Below is a listing; transcribe it exactly but without any images.
┌─ INPUT DATA
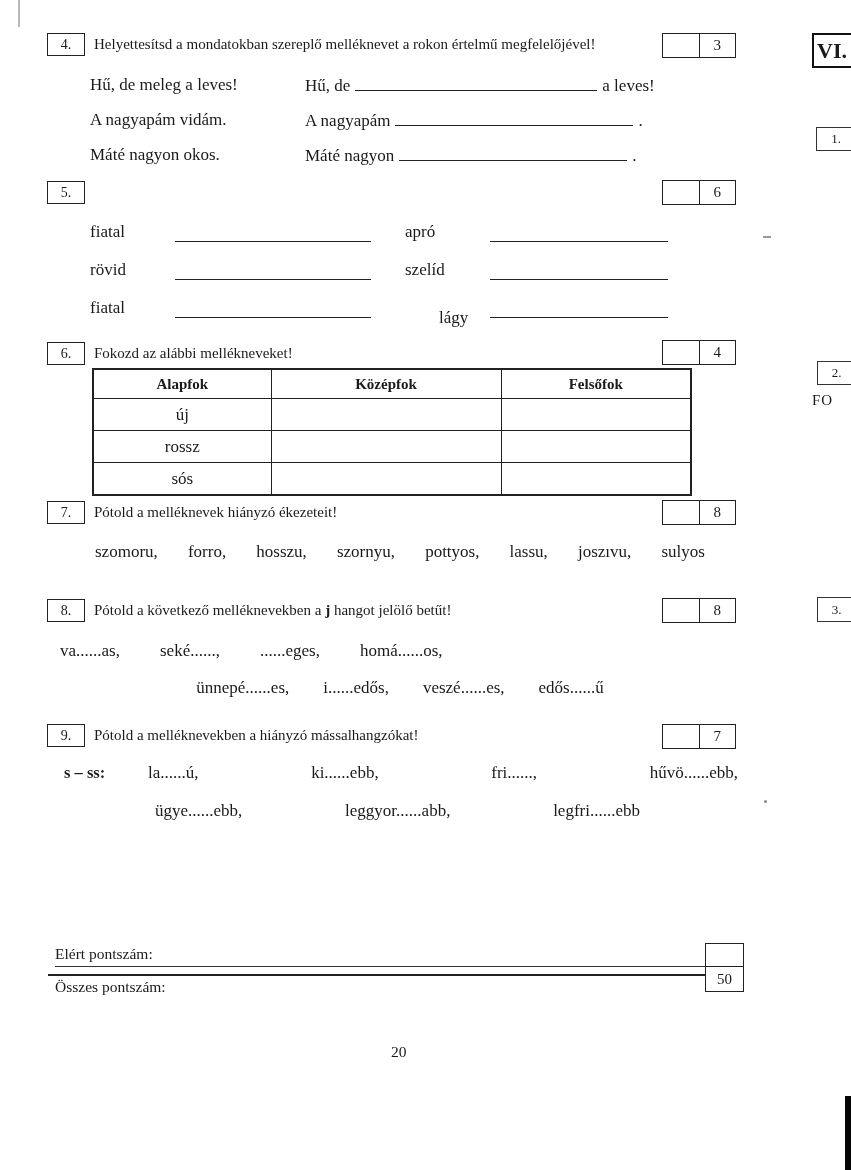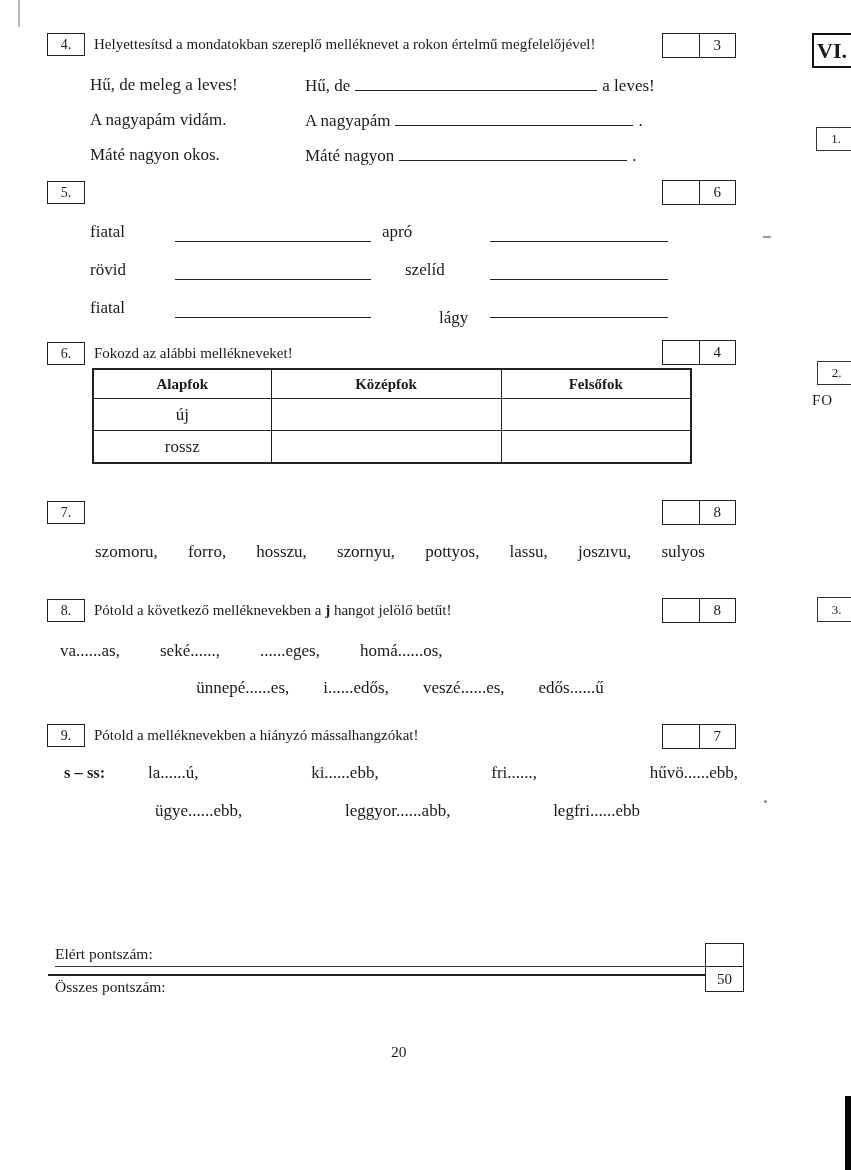--- a/index.html
+++ b/index.html
@@ -83,21 +83,21 @@
       <span>5.</span>
     </div>
   </div>
   <div class="score-box" style="top:180px;">
     <div class="score-empty"></div>
     <div class="score-value">6</div>
   </div>
 
   <div class="abs word" style="left:90px;top:222px;">fiatal</div>
   <div class="blank-line" style="left:175px;top:241px;width:196px;"></div>
-  <div class="abs word" style="left:382px;top:222px;">apró</div>
+  <div class="abs word" style="left:405px;top:222px;">apró</div>
   <div class="blank-line" style="left:490px;top:241px;width:178px;"></div>
 
   <div class="abs word" style="left:90px;top:260px;">rövid</div>
   <div class="blank-line" style="left:175px;top:279px;width:196px;"></div>
   <div class="abs word" style="left:405px;top:260px;">szelíd</div>
   <div class="blank-line" style="left:490px;top:279px;width:178px;"></div>
 
   <div class="abs word" style="left:90px;top:298px;">fiatal</div>
   <div class="blank-line" style="left:175px;top:317px;width:196px;"></div>
   <div class="abs word" style="left:405px;top:308px;margin-left:34px;">lágy</div>
@@ -130,28 +130,34 @@
       <tr>
         <td class="gc">új</td>
         <td class="gc"></td>
         <td class="gc"></td>
       </tr>
       <tr>
         <td class="gc">rossz</td>
         <td class="gc"></td>
         <td class="gc"></td>
       </tr>
+      <tr>
+        <td class="gc">sós</td>
+        <td class="gc"></td>
+        <td class="gc"></td>
+      </tr>
     </tbody>
       </table>
   </div>
 
   <div class="task-header" style="left:47px;top:501px;">
     <div class="num-box">
       <span>7.</span>
     </div>
+    <div class="task-title">Pótold a melléknevek hiányzó ékezeteit!</div>
   </div>
   <div class="score-box" style="top:500px;">
     <div class="score-empty"></div>
     <div class="score-value">8</div>
   </div>
 
   <div class="flexrow" style="left:95px;top:542px;width:610px;justify-content:space-between;">
     <span class="word">szomoru,</span>
     <span class="word">forro,</span>
     <span class="word">hosszu,</span>

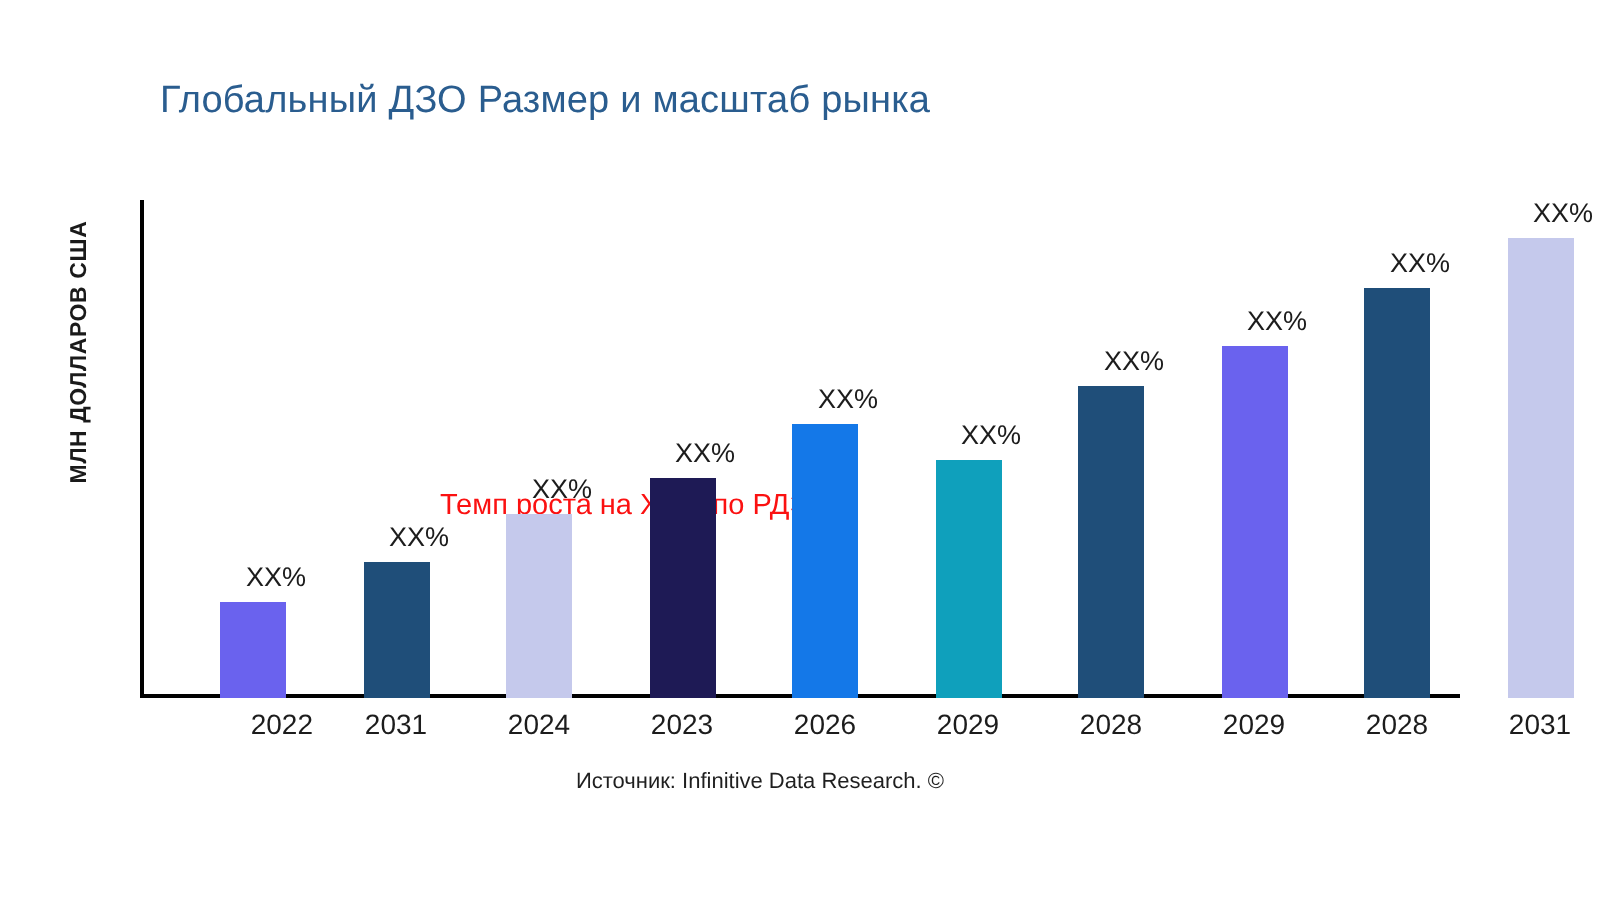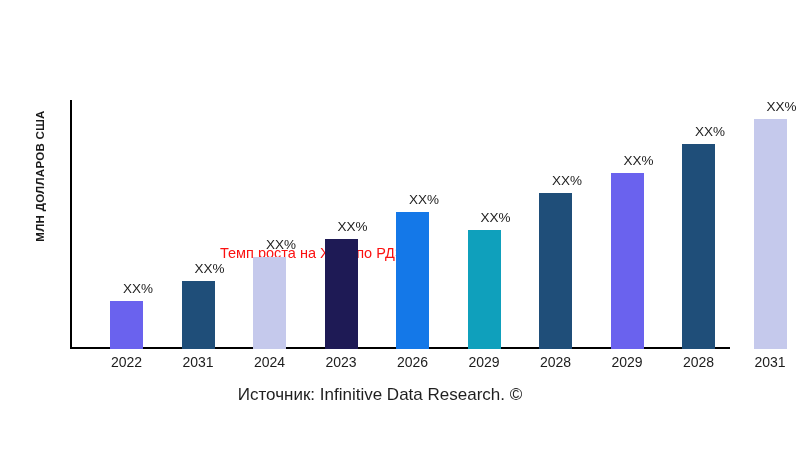--- a/index.html
+++ b/index.html
@@ -126,29 +126,30 @@
     color: #1c1c1c;
   }
 
   
   #source-note {
     position: absolute;
     left: 0;
     top: 385px;
     width: 760px;
     text-align: center;
-    font-size: 17px;
+    font-size: 11px;
     color: #1f1f1f;
   }
 </style>
 </head>
 <body>
 
 <div id="chart-figure">
 
+  <div id="chart-title">Глобальный ДЗО Размер и масштаб рынка</div>
 
   <div id="y-axis-label">МЛН ДОЛЛАРОВ США</div>
 
   <div id="plot-area">
     <div id="y-axis-line"></div>
     <div id="x-axis-line"></div>
 
     <div id="growth-annotation">Темп роста на XX% по РДЭ</div>
 
     <div id="bars-container">
@@ -189,21 +190,21 @@
           <div class="bar-value-label" style="bottom: 210px;">XX%</div>
         </div>
         <div class="bar-group" style="left: 683.5px; height: 249px;">
           <div class="bar-rect" style="height: 230px; background: rgb(197, 201, 236);"></div>
           <div class="bar-value-label" style="bottom: 235px;">XX%</div>
         </div>
       </div>
   </div>
 
   <div id="x-tick-row">
-      <div class="x-tick-label" style="left: 40px;">2022</div>
+      <div class="x-tick-label" style="left: 40px; text-align: right;">2022</div>
       <div class="x-tick-label" style="left: 111.5px;">2031</div>
       <div class="x-tick-label" style="left: 183px;">2024</div>
       <div class="x-tick-label" style="left: 254.5px;">2023</div>
       <div class="x-tick-label" style="left: 326px;">2026</div>
       <div class="x-tick-label" style="left: 397.5px;">2029</div>
       <div class="x-tick-label" style="left: 469px;">2028</div>
       <div class="x-tick-label" style="left: 540.5px; text-align: center;">2029</div>
       <div class="x-tick-label" style="left: 612px;">2028</div>
       <div class="x-tick-label" style="left: 683.5px;">2031</div>
     </div>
└─
* **ANSWER TO THIS PROBLEM**
--- a/index.html
+++ b/index.html
@@ -83,21 +83,21 @@
       <span>5.</span>
     </div>
   </div>
   <div class="score-box" style="top:180px;">
     <div class="score-empty"></div>
     <div class="score-value">6</div>
   </div>
 
   <div class="abs word" style="left:90px;top:222px;">fiatal</div>
   <div class="blank-line" style="left:175px;top:241px;width:196px;"></div>
-  <div class="abs word" style="left:382px;top:222px;">apró</div>
+  <div class="abs word" style="left:405px;top:222px;">apró</div>
   <div class="blank-line" style="left:490px;top:241px;width:178px;"></div>
 
   <div class="abs word" style="left:90px;top:260px;">rövid</div>
   <div class="blank-line" style="left:175px;top:279px;width:196px;"></div>
   <div class="abs word" style="left:405px;top:260px;">szelíd</div>
   <div class="blank-line" style="left:490px;top:279px;width:178px;"></div>
 
   <div class="abs word" style="left:90px;top:298px;">fiatal</div>
   <div class="blank-line" style="left:175px;top:317px;width:196px;"></div>
   <div class="abs word" style="left:405px;top:308px;margin-left:34px;">lágy</div>
@@ -130,28 +130,34 @@
       <tr>
         <td class="gc">új</td>
         <td class="gc"></td>
         <td class="gc"></td>
       </tr>
       <tr>
         <td class="gc">rossz</td>
         <td class="gc"></td>
         <td class="gc"></td>
       </tr>
+      <tr>
+        <td class="gc">sós</td>
+        <td class="gc"></td>
+        <td class="gc"></td>
+      </tr>
     </tbody>
       </table>
   </div>
 
   <div class="task-header" style="left:47px;top:501px;">
     <div class="num-box">
       <span>7.</span>
     </div>
+    <div class="task-title">Pótold a melléknevek hiányzó ékezeteit!</div>
   </div>
   <div class="score-box" style="top:500px;">
     <div class="score-empty"></div>
     <div class="score-value">8</div>
   </div>
 
   <div class="flexrow" style="left:95px;top:542px;width:610px;justify-content:space-between;">
     <span class="word">szomoru,</span>
     <span class="word">forro,</span>
     <span class="word">hosszu,</span>

--- a/index.html
+++ b/index.html
@@ -126,29 +126,30 @@
     color: #1c1c1c;
   }
 
   
   #source-note {
     position: absolute;
     left: 0;
     top: 385px;
     width: 760px;
     text-align: center;
-    font-size: 17px;
+    font-size: 11px;
     color: #1f1f1f;
   }
 </style>
 </head>
 <body>
 
 <div id="chart-figure">
 
+  <div id="chart-title">Глобальный ДЗО Размер и масштаб рынка</div>
 
   <div id="y-axis-label">МЛН ДОЛЛАРОВ США</div>
 
   <div id="plot-area">
     <div id="y-axis-line"></div>
     <div id="x-axis-line"></div>
 
     <div id="growth-annotation">Темп роста на XX% по РДЭ</div>
 
     <div id="bars-container">
@@ -189,21 +190,21 @@
           <div class="bar-value-label" style="bottom: 210px;">XX%</div>
         </div>
         <div class="bar-group" style="left: 683.5px; height: 249px;">
           <div class="bar-rect" style="height: 230px; background: rgb(197, 201, 236);"></div>
           <div class="bar-value-label" style="bottom: 235px;">XX%</div>
         </div>
       </div>
   </div>
 
   <div id="x-tick-row">
-      <div class="x-tick-label" style="left: 40px;">2022</div>
+      <div class="x-tick-label" style="left: 40px; text-align: right;">2022</div>
       <div class="x-tick-label" style="left: 111.5px;">2031</div>
       <div class="x-tick-label" style="left: 183px;">2024</div>
       <div class="x-tick-label" style="left: 254.5px;">2023</div>
       <div class="x-tick-label" style="left: 326px;">2026</div>
       <div class="x-tick-label" style="left: 397.5px;">2029</div>
       <div class="x-tick-label" style="left: 469px;">2028</div>
       <div class="x-tick-label" style="left: 540.5px; text-align: center;">2029</div>
       <div class="x-tick-label" style="left: 612px;">2028</div>
       <div class="x-tick-label" style="left: 683.5px;">2031</div>
     </div>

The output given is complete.